--- START ---

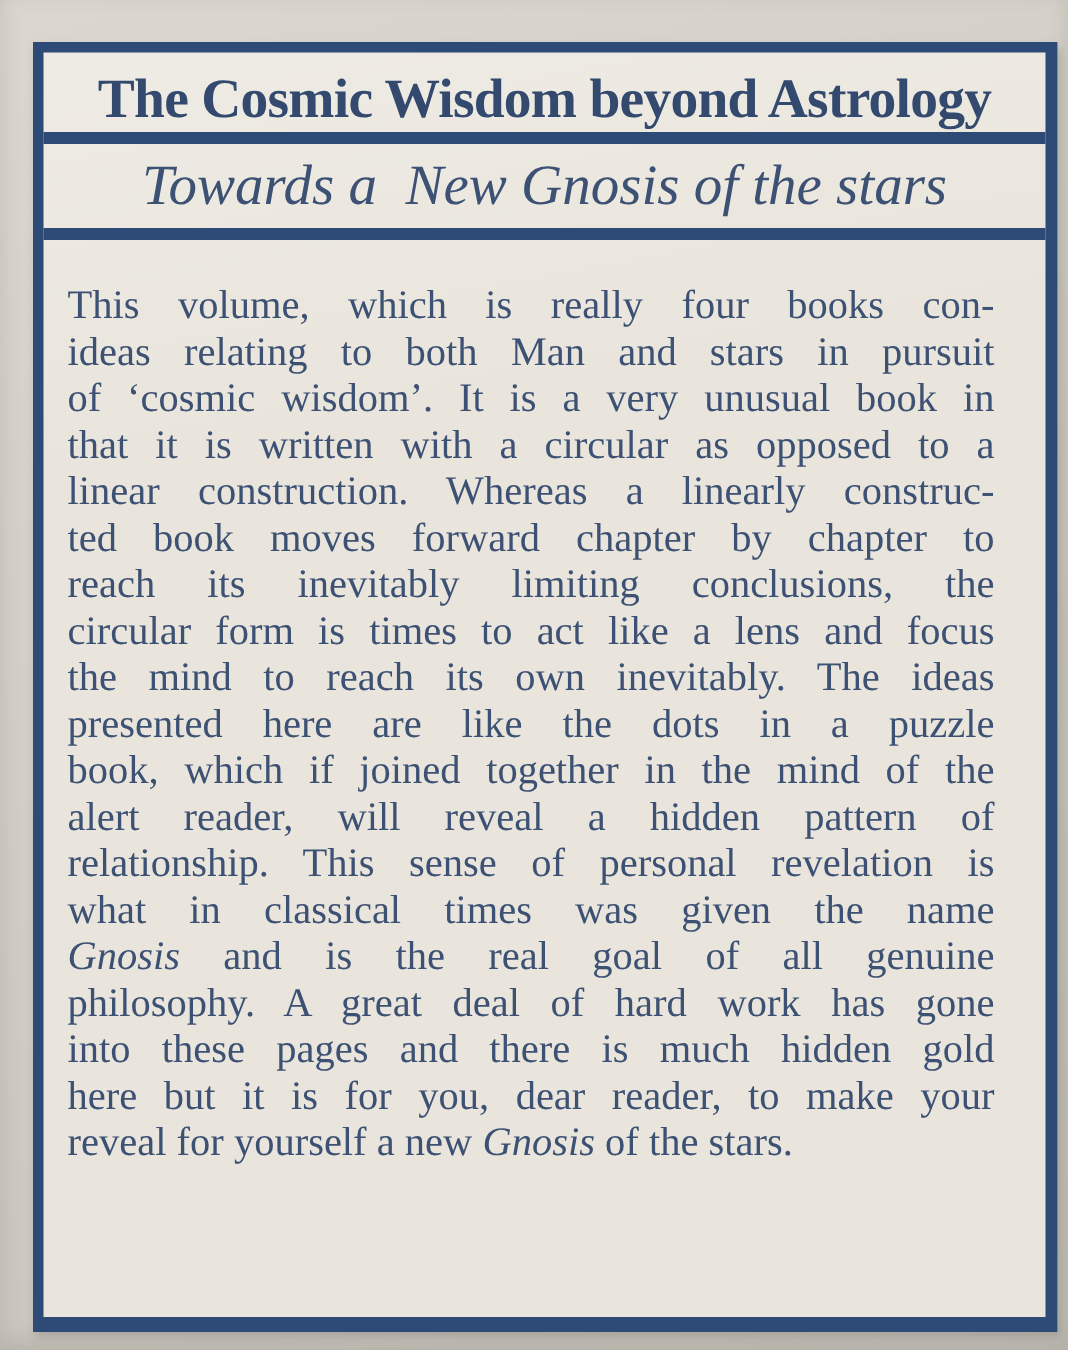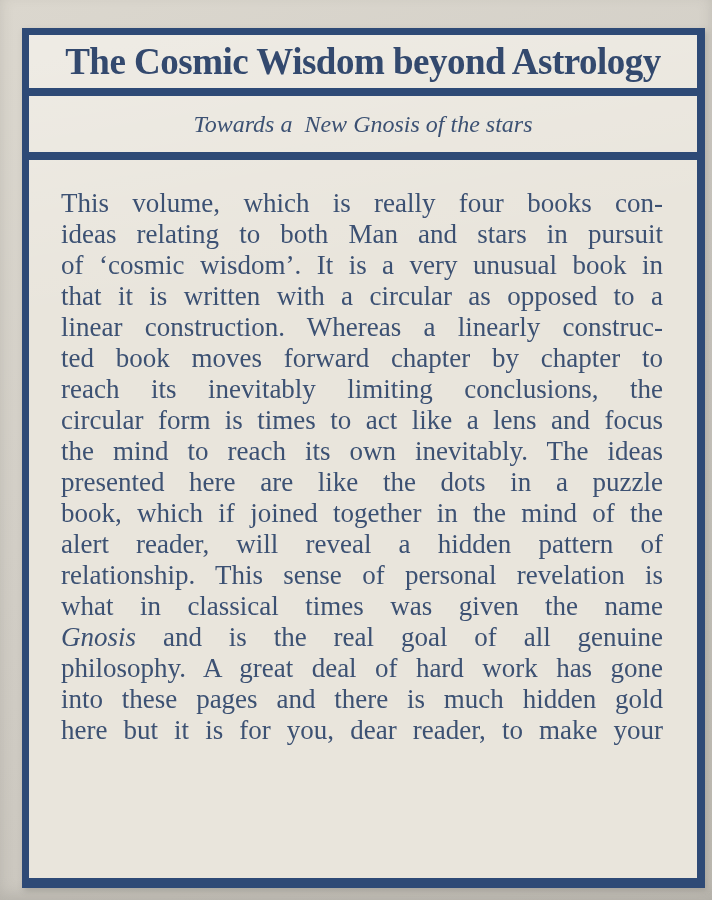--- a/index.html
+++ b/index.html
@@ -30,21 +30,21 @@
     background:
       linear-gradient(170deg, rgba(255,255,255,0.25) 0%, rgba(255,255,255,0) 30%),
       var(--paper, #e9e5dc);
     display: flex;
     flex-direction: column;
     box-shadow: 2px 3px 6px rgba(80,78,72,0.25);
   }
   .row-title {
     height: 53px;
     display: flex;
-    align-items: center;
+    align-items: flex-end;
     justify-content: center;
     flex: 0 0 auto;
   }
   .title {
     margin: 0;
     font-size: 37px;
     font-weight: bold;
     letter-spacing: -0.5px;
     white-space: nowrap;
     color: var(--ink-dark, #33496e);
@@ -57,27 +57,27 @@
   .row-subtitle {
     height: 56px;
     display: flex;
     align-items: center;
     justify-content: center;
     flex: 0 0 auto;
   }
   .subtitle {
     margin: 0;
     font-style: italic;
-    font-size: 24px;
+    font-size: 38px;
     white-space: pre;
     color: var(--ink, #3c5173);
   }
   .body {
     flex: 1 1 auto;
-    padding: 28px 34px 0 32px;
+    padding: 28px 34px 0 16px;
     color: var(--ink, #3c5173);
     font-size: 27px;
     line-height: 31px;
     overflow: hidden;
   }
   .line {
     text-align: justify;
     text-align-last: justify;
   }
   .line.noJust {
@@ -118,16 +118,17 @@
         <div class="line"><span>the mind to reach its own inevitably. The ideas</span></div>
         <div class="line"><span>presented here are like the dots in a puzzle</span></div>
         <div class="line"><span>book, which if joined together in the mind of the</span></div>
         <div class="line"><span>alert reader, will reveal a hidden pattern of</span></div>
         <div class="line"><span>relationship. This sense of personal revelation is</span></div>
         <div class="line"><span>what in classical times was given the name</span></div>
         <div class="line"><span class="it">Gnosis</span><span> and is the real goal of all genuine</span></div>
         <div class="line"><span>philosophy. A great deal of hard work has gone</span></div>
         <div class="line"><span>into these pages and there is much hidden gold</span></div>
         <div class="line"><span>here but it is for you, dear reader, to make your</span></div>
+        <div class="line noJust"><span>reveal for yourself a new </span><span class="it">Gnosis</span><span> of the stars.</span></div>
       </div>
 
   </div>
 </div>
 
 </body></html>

--- END ---
--- START ---

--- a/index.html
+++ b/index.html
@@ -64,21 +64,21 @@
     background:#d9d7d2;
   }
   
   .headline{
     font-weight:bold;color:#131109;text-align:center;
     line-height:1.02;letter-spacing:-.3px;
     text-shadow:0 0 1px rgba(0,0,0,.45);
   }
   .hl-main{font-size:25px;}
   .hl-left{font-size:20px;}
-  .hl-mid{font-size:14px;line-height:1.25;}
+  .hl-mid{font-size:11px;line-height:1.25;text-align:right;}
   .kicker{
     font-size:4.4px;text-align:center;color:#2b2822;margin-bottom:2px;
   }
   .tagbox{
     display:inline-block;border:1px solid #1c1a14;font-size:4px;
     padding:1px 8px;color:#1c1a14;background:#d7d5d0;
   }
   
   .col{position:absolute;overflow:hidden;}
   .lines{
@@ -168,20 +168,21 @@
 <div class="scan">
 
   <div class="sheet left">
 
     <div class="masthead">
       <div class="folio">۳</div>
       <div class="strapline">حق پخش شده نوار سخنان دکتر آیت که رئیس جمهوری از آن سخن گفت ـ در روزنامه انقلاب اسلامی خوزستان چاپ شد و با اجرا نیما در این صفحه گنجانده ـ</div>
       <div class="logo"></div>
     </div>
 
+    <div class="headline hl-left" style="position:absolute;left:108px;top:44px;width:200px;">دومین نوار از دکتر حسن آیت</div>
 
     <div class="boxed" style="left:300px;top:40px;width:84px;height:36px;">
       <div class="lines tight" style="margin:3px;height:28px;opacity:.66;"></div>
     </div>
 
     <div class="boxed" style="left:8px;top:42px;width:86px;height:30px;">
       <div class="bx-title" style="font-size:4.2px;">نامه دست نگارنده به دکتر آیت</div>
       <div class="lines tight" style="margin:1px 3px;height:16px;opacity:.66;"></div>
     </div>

--- END ---

What the task asks: Give back, unchanged, the run of lines in the listing above that begins at the line containing "var(--paper, #e9e5dc);" and ends at the line containing "of all genuine</span></div>", both included.

Problem solution:
       var(--paper, #e9e5dc);
     display: flex;
     flex-direction: column;
     box-shadow: 2px 3px 6px rgba(80,78,72,0.25);
   }
   .row-title {
     height: 53px;
     display: flex;
-    align-items: center;
+    align-items: flex-end;
     justify-content: center;
     flex: 0 0 auto;
   }
   .title {
     margin: 0;
     font-size: 37px;
     font-weight: bold;
     letter-spacing: -0.5px;
     white-space: nowrap;
     color: var(--ink-dark, #33496e);
@@ -57,27 +57,27 @@
   .row-subtitle {
     height: 56px;
     display: flex;
     align-items: center;
     justify-content: center;
     flex: 0 0 auto;
   }
   .subtitle {
     margin: 0;
     font-style: italic;
-    font-size: 24px;
+    font-size: 38px;
     white-space: pre;
     color: var(--ink, #3c5173);
   }
   .body {
     flex: 1 1 auto;
-    padding: 28px 34px 0 32px;
+    padding: 28px 34px 0 16px;
     color: var(--ink, #3c5173);
     font-size: 27px;
     line-height: 31px;
     overflow: hidden;
   }
   .line {
     text-align: justify;
     text-align-last: justify;
   }
   .line.noJust {
@@ -118,16 +118,17 @@
         <div class="line"><span>the mind to reach its own inevitably. The ideas</span></div>
         <div class="line"><span>presented here are like the dots in a puzzle</span></div>
         <div class="line"><span>book, which if joined together in the mind of the</span></div>
         <div class="line"><span>alert reader, will reveal a hidden pattern of</span></div>
         <div class="line"><span>relationship. This sense of personal revelation is</span></div>
         <div class="line"><span>what in classical times was given the name</span></div>
         <div class="line"><span class="it">Gnosis</span><span> and is the real goal of all genuine</span></div>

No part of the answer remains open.